Got my copy a couple of days ago and have made it to page 3 or 4.  I do intend to make it to the end but in the meantime can you please take a crack at my most basic question that I have been asking for almost a decade on this subject.  What would be the results if I sent a real pristine BF tissue sample to a reputable genomics lab understanding that they have no type sample to compare against?  My guess is it would come back as some version of contaminated.  Not sure if I really want to advance the science of BF but if I did, why would I bother with looking for DNA without a body to compare it against?

 

 

 

 

 

This is a very good question.  If a universal mammalian primers are used for the HV1 region, cytochrome b, or cytochrome c oxidase 1, you should get the corresponding sequence for these mtDNA regions.  Every effort must be made to decontaminate the sample first, e.g. a hair should be ultrasonicated in water, not vortexed in alcohol/water as Ketchum et al. did.  The sequence can then be compared in BLAST(R) to known sequences AND a phylotree of hits should be constructed (Chapter 7).  Perhaps it matches no species close enough for a species ID, however, its position in the phylotree of hits will tell you what it is most closely related to., human, chimp, other primates, etc.  I did this for Ketchum et al. Samples 26 and 140, and these were in exactly the right places for a black bear and a dog, respectively (Figs. 12, 13 and 14).  Obviously a reference sequence from a sasquatch body part is the "gold standard" here against which all subsequent samples can be compared.  In its absence, however, a phylotree can tell you a lot if you have a pure species sample and use the proper primers.  Researchers who present evidence for a new species make phylotrees from DNA sequences of related species plus their "newbie."  A good example is the Lesula monkey, https://journals.plos.org/plosone/article?id=10.1371%2Fjournal.pone.0044271 .  Here the researchers had the new species in hand, however, which is a distinct advantage.  They also presented lots of other evidence for a new species.  Compare this to the ridiculous phylotrees of Ketchum et al.  in Figs 16 and 17, (Chapter 7).  Also, extinct mammals (cave bear, short-faced bear, cave lion and others) plus Denosovans and Neanderthals (a complete genome) were sequenced from small bone fragments amid many contaminants, especially microbes.  Keep reading.  I'm here to help you through it if necessary.    

[hiflier]

43 minutes ago, hvhart said:

....if you have a pure species sample and use the proper primers.

 

This especially has been part of my pursuit on the lab side of things. What I was researching the NOTCH2NL gene for both Great Apes and Humans my hypothesis involved selecting primers that would indicate Great Ape or Human.

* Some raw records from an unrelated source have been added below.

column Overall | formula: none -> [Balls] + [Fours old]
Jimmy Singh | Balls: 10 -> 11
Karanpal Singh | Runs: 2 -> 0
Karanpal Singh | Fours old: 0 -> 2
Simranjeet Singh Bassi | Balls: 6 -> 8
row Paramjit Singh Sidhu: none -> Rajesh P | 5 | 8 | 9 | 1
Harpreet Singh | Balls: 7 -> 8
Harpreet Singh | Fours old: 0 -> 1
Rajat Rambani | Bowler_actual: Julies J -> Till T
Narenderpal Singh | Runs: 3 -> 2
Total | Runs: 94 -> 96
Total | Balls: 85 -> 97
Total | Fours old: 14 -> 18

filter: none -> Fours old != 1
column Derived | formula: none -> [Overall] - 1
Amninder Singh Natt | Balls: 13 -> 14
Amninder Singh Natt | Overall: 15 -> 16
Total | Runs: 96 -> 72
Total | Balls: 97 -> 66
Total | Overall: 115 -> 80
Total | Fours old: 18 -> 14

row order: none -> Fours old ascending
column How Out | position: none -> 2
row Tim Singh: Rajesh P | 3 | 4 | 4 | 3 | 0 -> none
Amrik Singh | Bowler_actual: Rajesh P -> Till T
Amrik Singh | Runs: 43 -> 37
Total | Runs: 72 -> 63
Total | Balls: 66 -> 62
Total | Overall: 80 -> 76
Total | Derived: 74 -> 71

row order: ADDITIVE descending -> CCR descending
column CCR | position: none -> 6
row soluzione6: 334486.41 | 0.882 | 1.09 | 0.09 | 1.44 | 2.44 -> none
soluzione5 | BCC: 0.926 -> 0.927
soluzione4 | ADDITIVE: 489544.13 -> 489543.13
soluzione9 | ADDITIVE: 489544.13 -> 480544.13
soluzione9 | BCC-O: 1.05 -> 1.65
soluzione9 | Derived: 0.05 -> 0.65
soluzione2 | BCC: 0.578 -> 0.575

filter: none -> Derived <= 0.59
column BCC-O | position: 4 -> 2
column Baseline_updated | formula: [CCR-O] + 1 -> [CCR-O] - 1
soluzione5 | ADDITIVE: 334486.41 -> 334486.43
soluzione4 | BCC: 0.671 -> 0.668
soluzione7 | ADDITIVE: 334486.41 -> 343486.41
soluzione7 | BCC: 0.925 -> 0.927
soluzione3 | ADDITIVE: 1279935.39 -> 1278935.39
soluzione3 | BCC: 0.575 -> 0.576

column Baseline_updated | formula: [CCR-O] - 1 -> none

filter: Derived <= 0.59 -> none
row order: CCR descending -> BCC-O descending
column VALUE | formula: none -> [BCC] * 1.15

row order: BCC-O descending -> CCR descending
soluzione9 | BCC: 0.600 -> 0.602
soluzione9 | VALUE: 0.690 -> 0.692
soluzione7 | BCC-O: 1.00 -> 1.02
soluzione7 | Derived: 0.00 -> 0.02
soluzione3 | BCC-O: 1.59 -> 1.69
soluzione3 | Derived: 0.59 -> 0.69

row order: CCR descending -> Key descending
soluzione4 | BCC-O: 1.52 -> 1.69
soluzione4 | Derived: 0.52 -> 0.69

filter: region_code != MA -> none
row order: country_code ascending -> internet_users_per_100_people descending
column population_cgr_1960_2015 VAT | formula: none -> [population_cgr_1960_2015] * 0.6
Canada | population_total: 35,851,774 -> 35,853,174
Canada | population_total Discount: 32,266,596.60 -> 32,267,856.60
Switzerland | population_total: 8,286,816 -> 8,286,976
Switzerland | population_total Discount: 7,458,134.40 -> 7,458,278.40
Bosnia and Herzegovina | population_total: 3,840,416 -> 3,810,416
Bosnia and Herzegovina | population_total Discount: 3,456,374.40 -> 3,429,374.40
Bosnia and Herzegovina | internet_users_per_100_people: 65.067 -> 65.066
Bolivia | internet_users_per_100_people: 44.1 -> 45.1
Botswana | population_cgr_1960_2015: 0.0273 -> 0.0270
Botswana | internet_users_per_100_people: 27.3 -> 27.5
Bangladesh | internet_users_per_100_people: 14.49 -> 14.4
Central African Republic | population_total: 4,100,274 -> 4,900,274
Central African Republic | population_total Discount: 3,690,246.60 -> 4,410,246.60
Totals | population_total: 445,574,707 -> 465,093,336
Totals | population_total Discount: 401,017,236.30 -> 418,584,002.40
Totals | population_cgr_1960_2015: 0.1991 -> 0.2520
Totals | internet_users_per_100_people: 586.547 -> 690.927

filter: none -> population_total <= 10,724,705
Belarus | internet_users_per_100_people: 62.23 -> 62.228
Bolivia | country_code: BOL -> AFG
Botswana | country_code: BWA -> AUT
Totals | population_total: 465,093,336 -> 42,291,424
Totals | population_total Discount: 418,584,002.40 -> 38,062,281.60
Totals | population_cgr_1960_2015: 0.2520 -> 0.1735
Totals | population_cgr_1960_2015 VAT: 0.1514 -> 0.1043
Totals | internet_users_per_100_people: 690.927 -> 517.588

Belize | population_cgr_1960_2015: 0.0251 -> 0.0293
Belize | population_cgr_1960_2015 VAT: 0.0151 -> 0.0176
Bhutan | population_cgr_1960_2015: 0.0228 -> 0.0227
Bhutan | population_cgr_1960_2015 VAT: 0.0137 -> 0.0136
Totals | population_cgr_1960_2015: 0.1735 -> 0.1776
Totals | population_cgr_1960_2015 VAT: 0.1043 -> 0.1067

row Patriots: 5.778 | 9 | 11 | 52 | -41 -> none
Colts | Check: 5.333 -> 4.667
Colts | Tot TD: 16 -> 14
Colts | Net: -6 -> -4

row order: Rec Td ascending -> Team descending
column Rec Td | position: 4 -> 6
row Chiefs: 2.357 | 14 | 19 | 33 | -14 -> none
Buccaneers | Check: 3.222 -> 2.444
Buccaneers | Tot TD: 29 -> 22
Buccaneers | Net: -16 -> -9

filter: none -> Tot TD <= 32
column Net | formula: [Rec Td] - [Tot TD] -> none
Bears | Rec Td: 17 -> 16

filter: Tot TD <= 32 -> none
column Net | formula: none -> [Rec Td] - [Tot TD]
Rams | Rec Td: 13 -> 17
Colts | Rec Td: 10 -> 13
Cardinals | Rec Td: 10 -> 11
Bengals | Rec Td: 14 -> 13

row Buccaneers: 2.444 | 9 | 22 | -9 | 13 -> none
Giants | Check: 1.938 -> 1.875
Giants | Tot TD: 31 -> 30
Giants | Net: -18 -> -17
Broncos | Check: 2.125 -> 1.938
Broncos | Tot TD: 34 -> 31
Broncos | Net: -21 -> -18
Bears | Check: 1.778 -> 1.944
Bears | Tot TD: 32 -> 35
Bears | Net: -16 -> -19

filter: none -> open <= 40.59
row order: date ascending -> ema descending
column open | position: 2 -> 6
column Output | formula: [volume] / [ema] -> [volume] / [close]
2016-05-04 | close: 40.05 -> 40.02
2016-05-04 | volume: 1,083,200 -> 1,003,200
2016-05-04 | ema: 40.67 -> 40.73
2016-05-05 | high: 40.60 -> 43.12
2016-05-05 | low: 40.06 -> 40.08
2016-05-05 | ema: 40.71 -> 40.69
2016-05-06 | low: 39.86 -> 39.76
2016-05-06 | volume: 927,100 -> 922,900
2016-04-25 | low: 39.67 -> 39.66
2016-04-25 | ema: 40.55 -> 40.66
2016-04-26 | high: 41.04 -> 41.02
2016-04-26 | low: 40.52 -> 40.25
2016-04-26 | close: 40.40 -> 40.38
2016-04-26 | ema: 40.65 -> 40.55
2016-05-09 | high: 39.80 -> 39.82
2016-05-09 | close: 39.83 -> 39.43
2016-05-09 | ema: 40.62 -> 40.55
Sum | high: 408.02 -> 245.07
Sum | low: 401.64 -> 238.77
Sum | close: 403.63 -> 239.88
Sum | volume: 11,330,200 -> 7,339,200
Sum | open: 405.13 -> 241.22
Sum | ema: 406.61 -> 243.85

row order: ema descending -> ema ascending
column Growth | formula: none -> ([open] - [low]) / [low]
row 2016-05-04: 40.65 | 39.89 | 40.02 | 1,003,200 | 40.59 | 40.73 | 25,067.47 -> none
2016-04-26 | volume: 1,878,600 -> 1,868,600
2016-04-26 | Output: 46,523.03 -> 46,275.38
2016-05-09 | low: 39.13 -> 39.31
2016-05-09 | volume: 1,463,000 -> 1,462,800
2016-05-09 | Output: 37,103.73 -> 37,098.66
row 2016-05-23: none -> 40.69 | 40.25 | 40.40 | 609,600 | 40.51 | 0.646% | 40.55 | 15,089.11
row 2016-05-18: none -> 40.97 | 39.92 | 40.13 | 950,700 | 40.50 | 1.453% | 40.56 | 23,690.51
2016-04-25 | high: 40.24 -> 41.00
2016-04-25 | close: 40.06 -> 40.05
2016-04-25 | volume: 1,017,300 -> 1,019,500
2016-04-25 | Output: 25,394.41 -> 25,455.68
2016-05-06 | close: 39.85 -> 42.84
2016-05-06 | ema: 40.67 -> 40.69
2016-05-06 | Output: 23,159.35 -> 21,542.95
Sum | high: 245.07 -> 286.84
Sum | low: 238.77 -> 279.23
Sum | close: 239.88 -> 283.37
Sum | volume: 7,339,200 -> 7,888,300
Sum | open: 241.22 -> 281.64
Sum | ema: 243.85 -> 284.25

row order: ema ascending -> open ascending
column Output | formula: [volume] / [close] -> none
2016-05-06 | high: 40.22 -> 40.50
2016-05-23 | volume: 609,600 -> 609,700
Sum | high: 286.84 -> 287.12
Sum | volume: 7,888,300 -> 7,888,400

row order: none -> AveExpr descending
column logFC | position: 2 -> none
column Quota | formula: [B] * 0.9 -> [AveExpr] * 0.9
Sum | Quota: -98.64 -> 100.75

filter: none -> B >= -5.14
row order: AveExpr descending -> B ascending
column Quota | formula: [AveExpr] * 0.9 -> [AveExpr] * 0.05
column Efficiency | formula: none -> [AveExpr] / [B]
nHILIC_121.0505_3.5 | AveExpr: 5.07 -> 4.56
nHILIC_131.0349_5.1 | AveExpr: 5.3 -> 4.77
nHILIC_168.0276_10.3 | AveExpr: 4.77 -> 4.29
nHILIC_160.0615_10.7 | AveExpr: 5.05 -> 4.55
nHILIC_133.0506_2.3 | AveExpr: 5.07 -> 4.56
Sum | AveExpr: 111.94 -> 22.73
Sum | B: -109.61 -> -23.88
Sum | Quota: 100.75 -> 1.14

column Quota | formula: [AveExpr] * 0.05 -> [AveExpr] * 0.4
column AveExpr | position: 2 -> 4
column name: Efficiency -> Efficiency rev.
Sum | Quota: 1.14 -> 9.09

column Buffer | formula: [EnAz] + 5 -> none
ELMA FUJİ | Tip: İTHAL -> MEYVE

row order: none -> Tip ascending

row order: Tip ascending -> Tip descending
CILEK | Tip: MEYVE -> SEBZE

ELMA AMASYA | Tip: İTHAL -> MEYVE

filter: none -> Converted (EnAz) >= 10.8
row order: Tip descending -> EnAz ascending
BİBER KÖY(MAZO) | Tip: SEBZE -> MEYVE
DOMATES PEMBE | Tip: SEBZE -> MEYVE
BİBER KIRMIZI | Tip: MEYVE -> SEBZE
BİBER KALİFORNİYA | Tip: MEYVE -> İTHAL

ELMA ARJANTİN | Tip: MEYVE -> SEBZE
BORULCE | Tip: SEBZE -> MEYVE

Now I don't think an assay would need to be anything more than what is already available for either Great Apes or Humans because the assays already exist. What may not exist might be the assays necessary to determine the base pairs in the target gene's alleles themselves. It's why one would need a fresh sample consisting of, say, blood or tissue like a hair tag? Because the chromosomes in a cell nucleus are where gene's are located one needs to have blood or tissue in order to have cells to find genes in.

 

But even if that happens (or not) would the COI (Cox1) be the way to go for species detection? I ask because of this:

 

14 hours ago, NCBFr said:

What would be the results if I sent a real pristine BF tissue sample to a reputable genomics lab understanding that they have no type sample to compare against?

 

 COI seems to be what most scientists and labs are set up to look at for species determination which can be found in mtDNA? Is this where things can go awry? Wouldn't targeting one of the genes specific to Great Apes or Humans be the best hope beyond a body to determine if there is indeed another primate in North America other than Human? I hope I'm not mixing up different issues here. One lab told me it's cheaper to run a test for a single species as opposed to metabarcoding. But might you have a suggestion on something that would definitively determine that odd North American primate? Because this goes to the heart of the DNA or e-DNA method of discovery.